=== Begin Enclosure ===

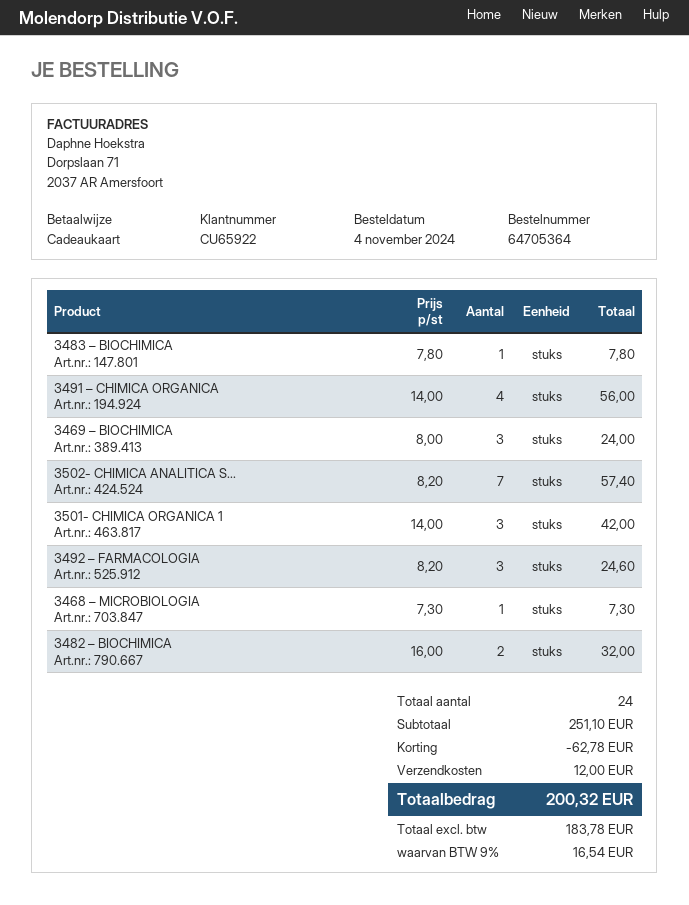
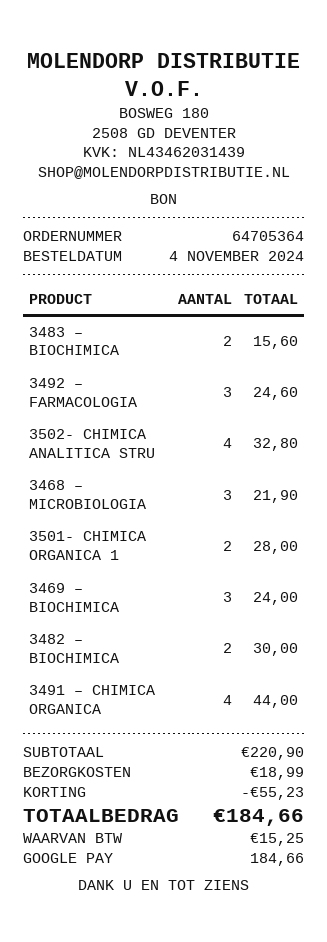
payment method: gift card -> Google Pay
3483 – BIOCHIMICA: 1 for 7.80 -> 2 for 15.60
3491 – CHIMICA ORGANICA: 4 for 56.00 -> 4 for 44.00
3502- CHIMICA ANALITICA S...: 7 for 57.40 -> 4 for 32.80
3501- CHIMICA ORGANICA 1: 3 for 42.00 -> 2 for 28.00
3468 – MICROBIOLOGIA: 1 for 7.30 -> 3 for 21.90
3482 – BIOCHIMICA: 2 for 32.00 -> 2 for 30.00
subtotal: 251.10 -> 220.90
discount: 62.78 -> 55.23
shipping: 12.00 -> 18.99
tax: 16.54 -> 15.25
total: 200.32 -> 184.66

=== End Enclosure ===
=== Begin Enclosure ===

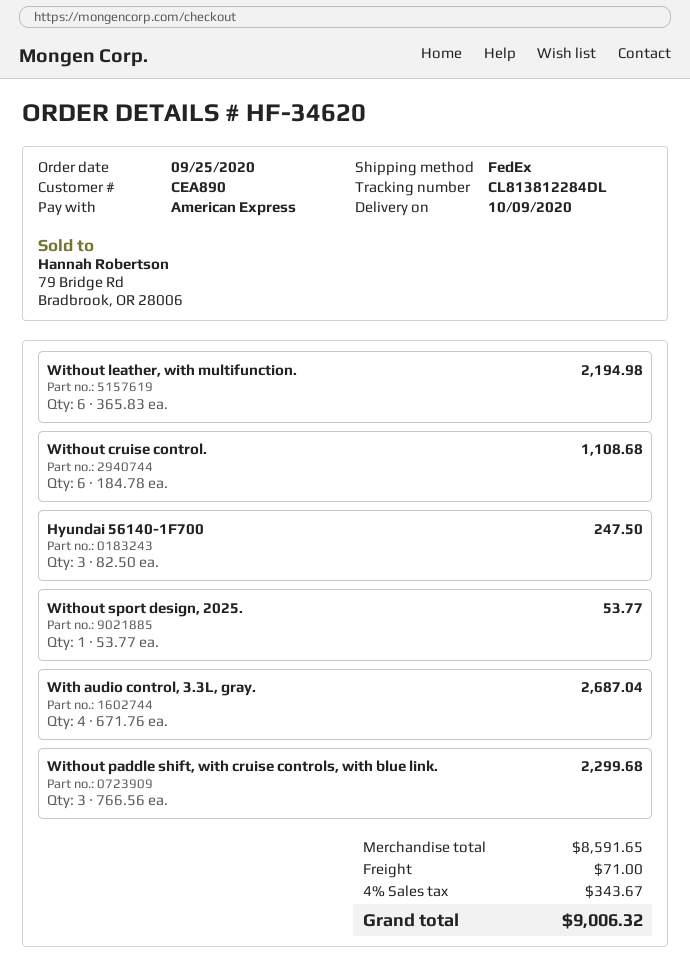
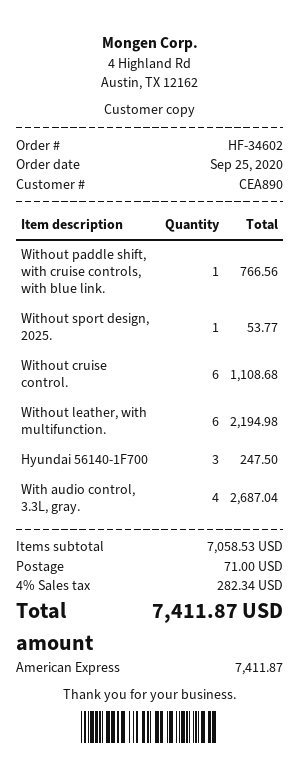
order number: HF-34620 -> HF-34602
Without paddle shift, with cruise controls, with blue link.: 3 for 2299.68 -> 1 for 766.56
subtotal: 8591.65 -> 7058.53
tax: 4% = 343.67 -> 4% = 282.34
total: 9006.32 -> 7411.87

=== End Enclosure ===
=== Begin Enclosure ===

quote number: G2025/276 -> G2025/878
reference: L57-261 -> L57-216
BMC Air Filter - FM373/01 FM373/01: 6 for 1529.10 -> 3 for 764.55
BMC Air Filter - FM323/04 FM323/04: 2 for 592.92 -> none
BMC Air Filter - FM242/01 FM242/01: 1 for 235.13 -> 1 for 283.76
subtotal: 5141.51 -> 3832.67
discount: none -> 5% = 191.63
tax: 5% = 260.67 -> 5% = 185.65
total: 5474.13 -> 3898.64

=== End Enclosure ===

- [EXERCISE PROMPT]
Beginning with the line containing "Without paddle shift, with" and ending with the line containing "total: 9006.32 -> 7411.87", extract those lines exactly from the listing above, and only those.

- [THE COMPLETED TASK]
Without paddle shift, with cruise controls, with blue link.: 3 for 2299.68 -> 1 for 766.56
subtotal: 8591.65 -> 7058.53
tax: 4% = 343.67 -> 4% = 282.34
total: 9006.32 -> 7411.87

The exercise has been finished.